ダニエル・キナハンの犯罪組織
重要国際犯罪組織指定
財務省はダニエル・キナハンが率いるアイルランド系ギャングを重要国際犯罪組織指定。国務省も彼の逮捕につながる情報に対して500万ドルの報奨金を出すと発表した。
ダニエル・キナハンはボクシングのプロモーターとして知られる人物で、過去には元ヘビー級チャンピオンのタイソン・フューリーとも繋がりを持っていた。
だが、その裏の顔はドバイに本部を置くアイルランドギャングのボスであり、殺人、麻薬、銃の密売、マネーロンダリングに関係しているという。
アイルランドとイギリスでは20年以上にわたって悪名高いキナハン一派を捜査していた。
そして、ついに米国財務省にその事実を認めさせ、重要国際犯罪組織に指定させることに成功した。
指定されたことにより、ダニエルとその父クリストファー・シニア、弟クリストファー・ジュニア、その他4人のアイルランド人と3つの企業が保有する米国内のすべての銀行口座と財産が凍結される。
財務省のテロ・金融情報担当次官であるブライアン・E・ネルソン氏は、アイルランド、英国、スペイン、アラブ首長国連邦などと協力し、あらゆる手段を用いて組織を追い詰めると語った。
また、今回重要国際犯罪組織に指定した理由についてもこう話した。
「キナハンの犯罪組織は、コカインを含む致死性の麻薬をヨーロッパに密輸し、国際マネーロンダリングの役割を通じて、合法経済全体への脅威となっている」
彼らは社会的弱者を食い物にし、活動する国に殺人を含む麻薬関連の犯罪と暴力をもたらす。

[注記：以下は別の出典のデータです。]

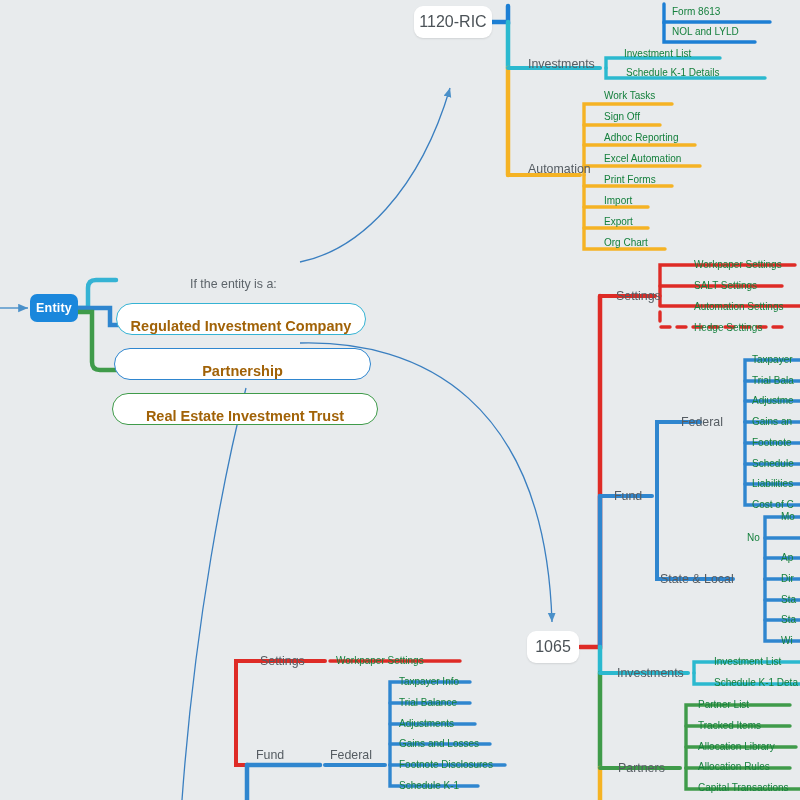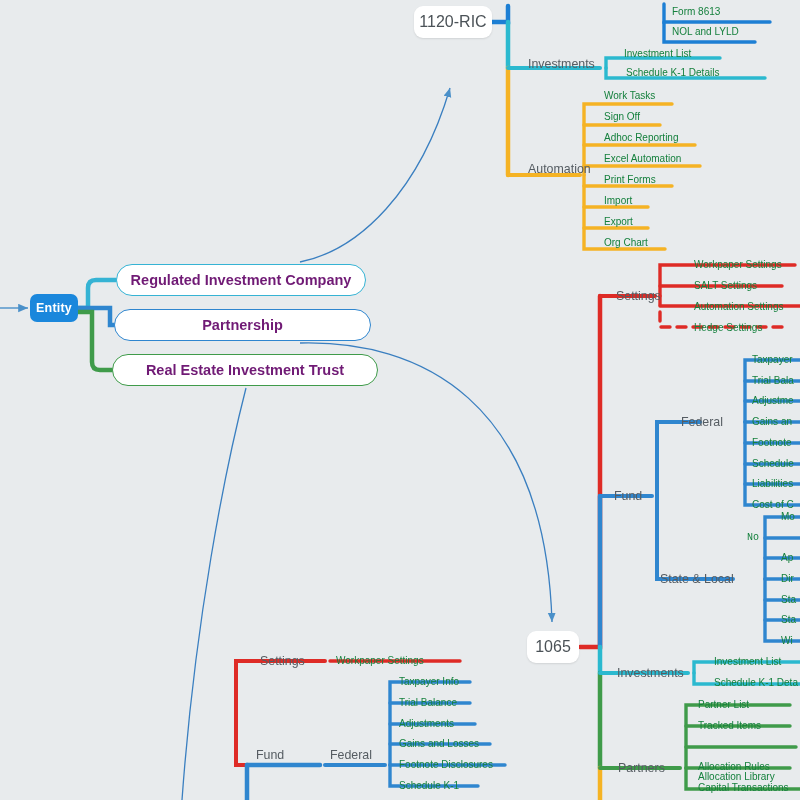"Regulated Investment Company" .option-node { align-items: center -> flex-end; color: #701a75 -> #a16207; margin-top: none -> 39px }
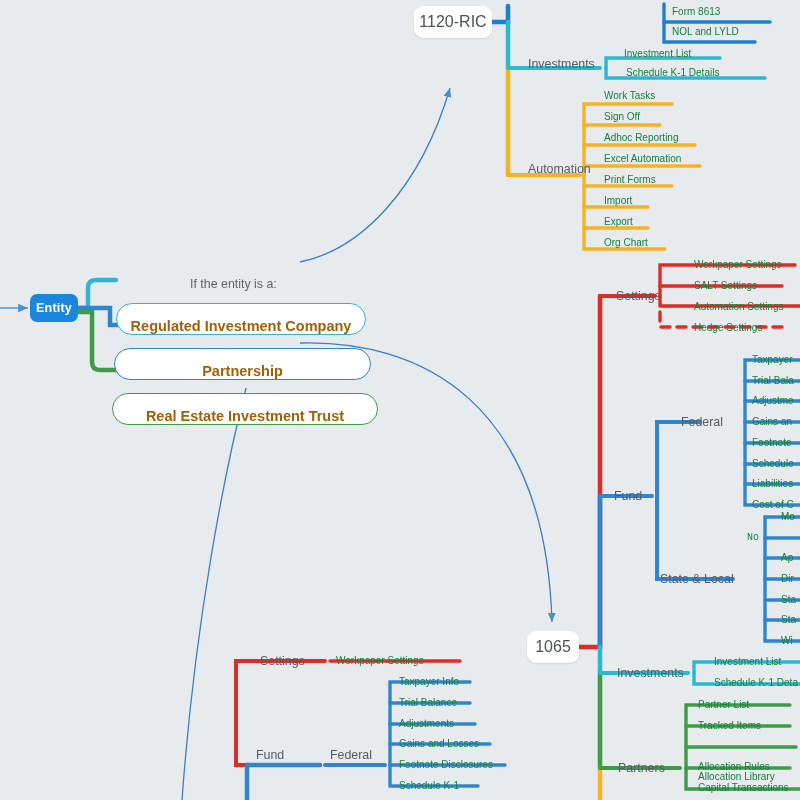"No" div.leaf { font-family: Liberation Mono, monospace -> none }
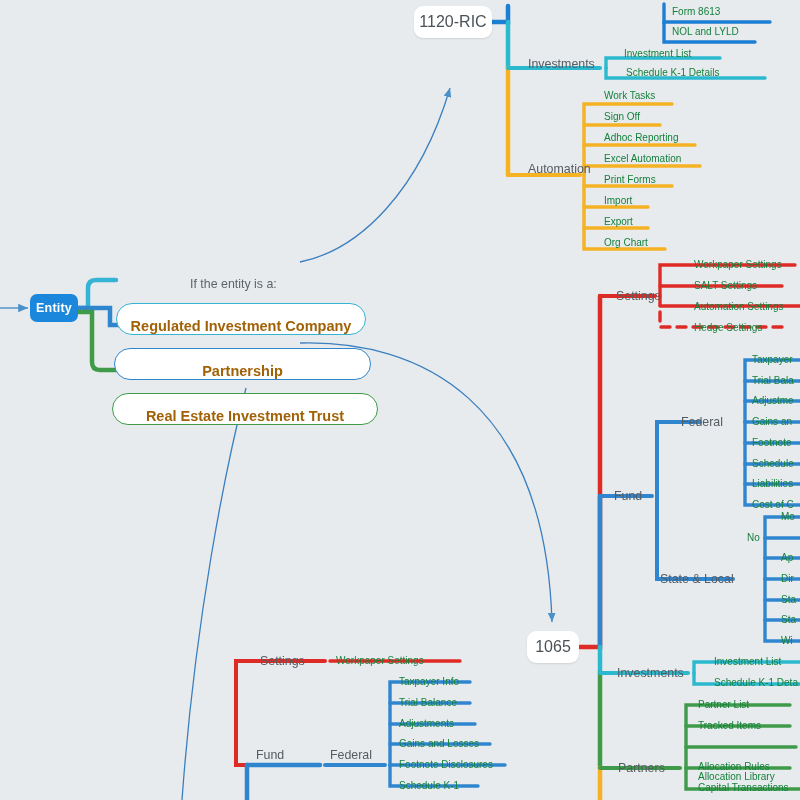"Allocation Library" div.leaf { margin-top: 30px -> none }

一方のダニエル・キナハンは、組織犯罪との結びつきを否定した。
キナハン一派の歴史
彼は否定したが、キナハン一派の犯罪史は誰もが知るものとなっている。
キナハンの父クリストファーは、1990年代後半から2000年代初頭にかけてダブリンで犯罪組織を結成。
その後、コカインやヘロインの密売、マネーロンダリングなどの罪でアイルランド、オランダ、ベルギーの刑務所に合わせて12年服役している。
2014年には麻薬組織ハッチギャングとの抗争が勃発。
抗争のきっかけはクリスティがゲイリー・ハッチをヒットマンに殺害させたことだった。
ハッチとキナハンは元々、友人であったが、ある時から彼はハッチが警察の犬ではないかと疑うようになったという。
しかし、殺害後にハッチは警察と繋がっていなかったことが明らかとされた。
こうして始まったハッチ・キナハン戦争はしだいに激化。
2016年、ハッチ一派は、キナハン一味が勢揃いするボクシング会場にヒットマンを送り込んだ。
ヒットマンの数人は警察官に、1人は女性に扮していたという。
大勢の観客がいる中、ヒットマンたちが発砲。
キナハンの部下一人を殺害、3人を負傷させた。
その場にいたダニエルは、窓から飛び降りて難を逃れていた。
数日後、キナハンは復讐のため4人のヒットマンを派遣。
ハッチの弟でボスを継いだエディ・ハッチ射殺させた。
さらにハッチギャングのメンバー、親戚、仲間18人を次々に殺害。
ハッチギャングは壊滅した。
事態を重くみたアイルランド警察はキナハン一派の取締りを開始。
キナハンのメンバーは逮捕を逃れるためアイルランドやアラブ、イギリス、スペインに拠点を移した。
ボクシングとキナハン
そんなキナハン一派を継いだダニエル・キナハンは長年にわたり、マネージメント会社MTKグローバル・エージェンシーを経営してきた人物だ。
主要なボクシング大会には常に彼の影があったという。
ラスベガスに拠点を置くトップランク社の創業者兼CEOであるベテラン・ボクシング・プロモーターのボブ・アルムは、キナハンと関係のあった人物だ。
アルムはキナハンについてこう振り返った。
「私に電話をかけてきて、長い間会話したのを覚えている。
彼には子供がいて、他のことからは手を引きたいと言っていた。
彼は私に、『ボブ、私は人生で悪いことをいくつかした。それは認めるよ。でも、もうそれとは関係ないんだ。人生をきれいにして、真っ当なビジネスマンになろうと思っているんだ」と言いました。
彼が以前やっていたかもしれないことに、私は一切関わっていなかったし、彼は何もしていないと話していたんだ。」
こうした言い分を信じて取引を始めたアルム。
だが次第にキナハンの凶暴な一面が垣間見えるようになり、縁を切ることを決めたという。